**Your assignment**: Repeat the records. Keep every word and mark exactly as it is.

**Data for the task**:

▬▬▬

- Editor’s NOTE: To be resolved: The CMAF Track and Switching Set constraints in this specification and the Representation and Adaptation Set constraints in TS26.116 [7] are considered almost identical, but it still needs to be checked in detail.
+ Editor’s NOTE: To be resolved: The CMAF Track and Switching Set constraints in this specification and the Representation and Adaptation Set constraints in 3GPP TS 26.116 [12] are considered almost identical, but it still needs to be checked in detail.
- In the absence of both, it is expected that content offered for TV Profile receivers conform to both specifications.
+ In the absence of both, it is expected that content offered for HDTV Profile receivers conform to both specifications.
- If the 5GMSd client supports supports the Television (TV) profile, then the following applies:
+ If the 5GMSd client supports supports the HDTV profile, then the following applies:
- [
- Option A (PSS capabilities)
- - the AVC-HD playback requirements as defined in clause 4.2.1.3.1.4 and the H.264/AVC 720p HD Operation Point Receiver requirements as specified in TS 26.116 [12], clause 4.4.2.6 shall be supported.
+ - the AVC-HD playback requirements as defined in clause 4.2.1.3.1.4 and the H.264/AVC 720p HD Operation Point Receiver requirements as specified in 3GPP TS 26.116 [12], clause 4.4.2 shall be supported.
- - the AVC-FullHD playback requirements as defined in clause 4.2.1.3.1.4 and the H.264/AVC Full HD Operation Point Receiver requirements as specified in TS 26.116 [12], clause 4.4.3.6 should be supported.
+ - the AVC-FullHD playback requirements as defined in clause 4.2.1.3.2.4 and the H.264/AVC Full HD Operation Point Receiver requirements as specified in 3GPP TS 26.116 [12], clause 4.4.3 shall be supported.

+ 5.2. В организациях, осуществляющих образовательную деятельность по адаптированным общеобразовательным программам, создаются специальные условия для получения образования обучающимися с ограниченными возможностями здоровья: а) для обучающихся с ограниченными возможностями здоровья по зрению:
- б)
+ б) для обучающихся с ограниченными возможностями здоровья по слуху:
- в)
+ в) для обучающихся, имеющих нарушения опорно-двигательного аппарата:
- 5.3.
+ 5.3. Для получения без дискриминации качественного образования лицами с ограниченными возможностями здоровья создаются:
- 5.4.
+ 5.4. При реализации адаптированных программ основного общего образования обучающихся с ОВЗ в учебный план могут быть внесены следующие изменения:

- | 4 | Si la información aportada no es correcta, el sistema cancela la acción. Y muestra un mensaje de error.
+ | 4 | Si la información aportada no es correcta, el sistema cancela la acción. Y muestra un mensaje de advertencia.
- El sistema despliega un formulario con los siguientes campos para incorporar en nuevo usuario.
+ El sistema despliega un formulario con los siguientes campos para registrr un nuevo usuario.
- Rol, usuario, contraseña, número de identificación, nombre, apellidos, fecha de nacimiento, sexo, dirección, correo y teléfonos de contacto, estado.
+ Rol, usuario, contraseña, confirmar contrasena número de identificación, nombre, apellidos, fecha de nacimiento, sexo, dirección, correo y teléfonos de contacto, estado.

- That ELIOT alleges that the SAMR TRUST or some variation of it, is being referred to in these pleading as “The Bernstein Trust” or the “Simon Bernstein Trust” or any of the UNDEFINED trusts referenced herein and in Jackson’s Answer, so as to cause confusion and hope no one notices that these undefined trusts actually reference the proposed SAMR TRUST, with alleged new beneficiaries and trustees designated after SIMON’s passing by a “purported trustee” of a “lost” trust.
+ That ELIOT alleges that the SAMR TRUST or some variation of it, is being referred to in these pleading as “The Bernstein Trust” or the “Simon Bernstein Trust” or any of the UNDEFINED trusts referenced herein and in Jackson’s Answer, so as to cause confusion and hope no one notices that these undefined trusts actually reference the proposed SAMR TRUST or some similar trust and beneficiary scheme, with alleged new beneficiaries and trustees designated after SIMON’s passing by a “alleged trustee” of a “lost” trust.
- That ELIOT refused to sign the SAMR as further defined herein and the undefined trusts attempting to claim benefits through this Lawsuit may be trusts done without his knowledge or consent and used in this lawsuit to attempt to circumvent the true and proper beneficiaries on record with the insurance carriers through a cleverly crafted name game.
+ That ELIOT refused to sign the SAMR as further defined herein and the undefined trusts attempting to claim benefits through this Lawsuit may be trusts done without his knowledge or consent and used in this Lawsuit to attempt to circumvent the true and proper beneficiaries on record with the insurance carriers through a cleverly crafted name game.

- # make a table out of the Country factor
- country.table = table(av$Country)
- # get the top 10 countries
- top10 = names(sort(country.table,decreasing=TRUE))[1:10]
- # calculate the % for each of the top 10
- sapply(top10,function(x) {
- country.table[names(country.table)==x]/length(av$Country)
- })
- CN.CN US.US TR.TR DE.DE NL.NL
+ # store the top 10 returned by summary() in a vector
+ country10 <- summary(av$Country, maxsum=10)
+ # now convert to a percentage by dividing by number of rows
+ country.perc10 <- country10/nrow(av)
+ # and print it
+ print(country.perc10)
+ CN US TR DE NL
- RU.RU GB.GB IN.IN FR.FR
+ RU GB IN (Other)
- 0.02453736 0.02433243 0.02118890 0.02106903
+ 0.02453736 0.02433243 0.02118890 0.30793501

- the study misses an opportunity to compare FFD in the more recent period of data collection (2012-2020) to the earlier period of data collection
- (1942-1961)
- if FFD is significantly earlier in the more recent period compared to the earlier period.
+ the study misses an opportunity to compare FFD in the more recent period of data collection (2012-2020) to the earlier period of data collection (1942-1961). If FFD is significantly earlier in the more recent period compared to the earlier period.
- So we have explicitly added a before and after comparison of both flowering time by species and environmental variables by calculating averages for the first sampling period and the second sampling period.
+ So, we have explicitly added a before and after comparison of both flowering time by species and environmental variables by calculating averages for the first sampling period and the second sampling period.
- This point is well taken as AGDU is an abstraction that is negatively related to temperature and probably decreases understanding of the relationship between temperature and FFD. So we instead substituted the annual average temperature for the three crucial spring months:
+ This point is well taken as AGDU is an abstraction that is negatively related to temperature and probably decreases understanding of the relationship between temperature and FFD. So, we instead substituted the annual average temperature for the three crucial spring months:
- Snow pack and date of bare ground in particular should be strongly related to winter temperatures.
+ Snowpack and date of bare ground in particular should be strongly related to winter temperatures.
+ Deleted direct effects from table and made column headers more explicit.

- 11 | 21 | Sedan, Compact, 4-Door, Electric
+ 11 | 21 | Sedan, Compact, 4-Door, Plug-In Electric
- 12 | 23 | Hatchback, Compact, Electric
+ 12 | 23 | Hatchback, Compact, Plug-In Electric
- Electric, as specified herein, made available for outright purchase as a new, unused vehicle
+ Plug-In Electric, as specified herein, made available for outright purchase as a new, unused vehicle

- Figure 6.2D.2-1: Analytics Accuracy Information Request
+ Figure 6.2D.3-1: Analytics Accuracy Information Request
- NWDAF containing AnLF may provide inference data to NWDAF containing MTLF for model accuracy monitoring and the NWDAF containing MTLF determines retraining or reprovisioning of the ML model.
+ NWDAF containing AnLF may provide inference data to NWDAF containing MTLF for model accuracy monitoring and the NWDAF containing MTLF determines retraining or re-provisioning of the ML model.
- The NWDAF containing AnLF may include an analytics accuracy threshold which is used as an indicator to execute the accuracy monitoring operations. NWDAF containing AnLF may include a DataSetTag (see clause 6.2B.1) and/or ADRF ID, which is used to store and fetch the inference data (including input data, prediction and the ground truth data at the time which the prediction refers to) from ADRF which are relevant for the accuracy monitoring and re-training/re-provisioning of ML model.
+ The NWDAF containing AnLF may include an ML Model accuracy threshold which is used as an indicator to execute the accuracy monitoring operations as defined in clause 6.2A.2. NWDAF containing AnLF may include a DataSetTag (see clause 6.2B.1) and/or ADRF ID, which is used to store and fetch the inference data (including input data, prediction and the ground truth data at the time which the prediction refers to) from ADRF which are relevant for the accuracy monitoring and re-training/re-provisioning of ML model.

▬▬▬

**Answer to this task**:
- Editor’s NOTE: To be resolved: The CMAF Track and Switching Set constraints in this specification and the Representation and Adaptation Set constraints in TS26.116 [7] are considered almost identical, but it still needs to be checked in detail.
+ Editor’s NOTE: To be resolved: The CMAF Track and Switching Set constraints in this specification and the Representation and Adaptation Set constraints in 3GPP TS 26.116 [12] are considered almost identical, but it still needs to be checked in detail.
- In the absence of both, it is expected that content offered for TV Profile receivers conform to both specifications.
+ In the absence of both, it is expected that content offered for HDTV Profile receivers conform to both specifications.
- If the 5GMSd client supports supports the Television (TV) profile, then the following applies:
+ If the 5GMSd client supports supports the HDTV profile, then the following applies:
- [
- Option A (PSS capabilities)
- - the AVC-HD playback requirements as defined in clause 4.2.1.3.1.4 and the H.264/AVC 720p HD Operation Point Receiver requirements as specified in TS 26.116 [12], clause 4.4.2.6 shall be supported.
+ - the AVC-HD playback requirements as defined in clause 4.2.1.3.1.4 and the H.264/AVC 720p HD Operation Point Receiver requirements as specified in 3GPP TS 26.116 [12], clause 4.4.2 shall be supported.
- - the AVC-FullHD playback requirements as defined in clause 4.2.1.3.1.4 and the H.264/AVC Full HD Operation Point Receiver requirements as specified in TS 26.116 [12], clause 4.4.3.6 should be supported.
+ - the AVC-FullHD playback requirements as defined in clause 4.2.1.3.2.4 and the H.264/AVC Full HD Operation Point Receiver requirements as specified in 3GPP TS 26.116 [12], clause 4.4.3 shall be supported.

+ 5.2. В организациях, осуществляющих образовательную деятельность по адаптированным общеобразовательным программам, создаются специальные условия для получения образования обучающимися с ограниченными возможностями здоровья: а) для обучающихся с ограниченными возможностями здоровья по зрению:
- б)
+ б) для обучающихся с ограниченными возможностями здоровья по слуху:
- в)
+ в) для обучающихся, имеющих нарушения опорно-двигательного аппарата:
- 5.3.
+ 5.3. Для получения без дискриминации качественного образования лицами с ограниченными возможностями здоровья создаются:
- 5.4.
+ 5.4. При реализации адаптированных программ основного общего образования обучающихся с ОВЗ в учебный план могут быть внесены следующие изменения:

- | 4 | Si la información aportada no es correcta, el sistema cancela la acción. Y muestra un mensaje de error.
+ | 4 | Si la información aportada no es correcta, el sistema cancela la acción. Y muestra un mensaje de advertencia.
- El sistema despliega un formulario con los siguientes campos para incorporar en nuevo usuario.
+ El sistema despliega un formulario con los siguientes campos para registrr un nuevo usuario.
- Rol, usuario, contraseña, número de identificación, nombre, apellidos, fecha de nacimiento, sexo, dirección, correo y teléfonos de contacto, estado.
+ Rol, usuario, contraseña, confirmar contrasena número de identificación, nombre, apellidos, fecha de nacimiento, sexo, dirección, correo y teléfonos de contacto, estado.

- That ELIOT alleges that the SAMR TRUST or some variation of it, is being referred to in these pleading as “The Bernstein Trust” or the “Simon Bernstein Trust” or any of the UNDEFINED trusts referenced herein and in Jackson’s Answer, so as to cause confusion and hope no one notices that these undefined trusts actually reference the proposed SAMR TRUST, with alleged new beneficiaries and trustees designated after SIMON’s passing by a “purported trustee” of a “lost” trust.
+ That ELIOT alleges that the SAMR TRUST or some variation of it, is being referred to in these pleading as “The Bernstein Trust” or the “Simon Bernstein Trust” or any of the UNDEFINED trusts referenced herein and in Jackson’s Answer, so as to cause confusion and hope no one notices that these undefined trusts actually reference the proposed SAMR TRUST or some similar trust and beneficiary scheme, with alleged new beneficiaries and trustees designated after SIMON’s passing by a “alleged trustee” of a “lost” trust.
- That ELIOT refused to sign the SAMR as further defined herein and the undefined trusts attempting to claim benefits through this Lawsuit may be trusts done without his knowledge or consent and used in this lawsuit to attempt to circumvent the true and proper beneficiaries on record with the insurance carriers through a cleverly crafted name game.
+ That ELIOT refused to sign the SAMR as further defined herein and the undefined trusts attempting to claim benefits through this Lawsuit may be trusts done without his knowledge or consent and used in this Lawsuit to attempt to circumvent the true and proper beneficiaries on record with the insurance carriers through a cleverly crafted name game.

- # make a table out of the Country factor
- country.table = table(av$Country)
- # get the top 10 countries
- top10 = names(sort(country.table,decreasing=TRUE))[1:10]
- # calculate the % for each of the top 10
- sapply(top10,function(x) {
- country.table[names(country.table)==x]/length(av$Country)
- })
- CN.CN US.US TR.TR DE.DE NL.NL
+ # store the top 10 returned by summary() in a vector
+ country10 <- summary(av$Country, maxsum=10)
+ # now convert to a percentage by dividing by number of rows
+ country.perc10 <- country10/nrow(av)
+ # and print it
+ print(country.perc10)
+ CN US TR DE NL
- RU.RU GB.GB IN.IN FR.FR
+ RU GB IN (Other)
- 0.02453736 0.02433243 0.02118890 0.02106903
+ 0.02453736 0.02433243 0.02118890 0.30793501

- the study misses an opportunity to compare FFD in the more recent period of data collection (2012-2020) to the earlier period of data collection
- (1942-1961)
- if FFD is significantly earlier in the more recent period compared to the earlier period.
+ the study misses an opportunity to compare FFD in the more recent period of data collection (2012-2020) to the earlier period of data collection (1942-1961). If FFD is significantly earlier in the more recent period compared to the earlier period.
- So we have explicitly added a before and after comparison of both flowering time by species and environmental variables by calculating averages for the first sampling period and the second sampling period.
+ So, we have explicitly added a before and after comparison of both flowering time by species and environmental variables by calculating averages for the first sampling period and the second sampling period.
- This point is well taken as AGDU is an abstraction that is negatively related to temperature and probably decreases understanding of the relationship between temperature and FFD. So we instead substituted the annual average temperature for the three crucial spring months:
+ This point is well taken as AGDU is an abstraction that is negatively related to temperature and probably decreases understanding of the relationship between temperature and FFD. So, we instead substituted the annual average temperature for the three crucial spring months:
- Snow pack and date of bare ground in particular should be strongly related to winter temperatures.
+ Snowpack and date of bare ground in particular should be strongly related to winter temperatures.
+ Deleted direct effects from table and made column headers more explicit.

- 11 | 21 | Sedan, Compact, 4-Door, Electric
+ 11 | 21 | Sedan, Compact, 4-Door, Plug-In Electric
- 12 | 23 | Hatchback, Compact, Electric
+ 12 | 23 | Hatchback, Compact, Plug-In Electric
- Electric, as specified herein, made available for outright purchase as a new, unused vehicle
+ Plug-In Electric, as specified herein, made available for outright purchase as a new, unused vehicle

- Figure 6.2D.2-1: Analytics Accuracy Information Request
+ Figure 6.2D.3-1: Analytics Accuracy Information Request
- NWDAF containing AnLF may provide inference data to NWDAF containing MTLF for model accuracy monitoring and the NWDAF containing MTLF determines retraining or reprovisioning of the ML model.
+ NWDAF containing AnLF may provide inference data to NWDAF containing MTLF for model accuracy monitoring and the NWDAF containing MTLF determines retraining or re-provisioning of the ML model.
- The NWDAF containing AnLF may include an analytics accuracy threshold which is used as an indicator to execute the accuracy monitoring operations. NWDAF containing AnLF may include a DataSetTag (see clause 6.2B.1) and/or ADRF ID, which is used to store and fetch the inference data (including input data, prediction and the ground truth data at the time which the prediction refers to) from ADRF which are relevant for the accuracy monitoring and re-training/re-provisioning of ML model.
+ The NWDAF containing AnLF may include an ML Model accuracy threshold which is used as an indicator to execute the accuracy monitoring operations as defined in clause 6.2A.2. NWDAF containing AnLF may include a DataSetTag (see clause 6.2B.1) and/or ADRF ID, which is used to store and fetch the inference data (including input data, prediction and the ground truth data at the time which the prediction refers to) from ADRF which are relevant for the accuracy monitoring and re-training/re-provisioning of ML model.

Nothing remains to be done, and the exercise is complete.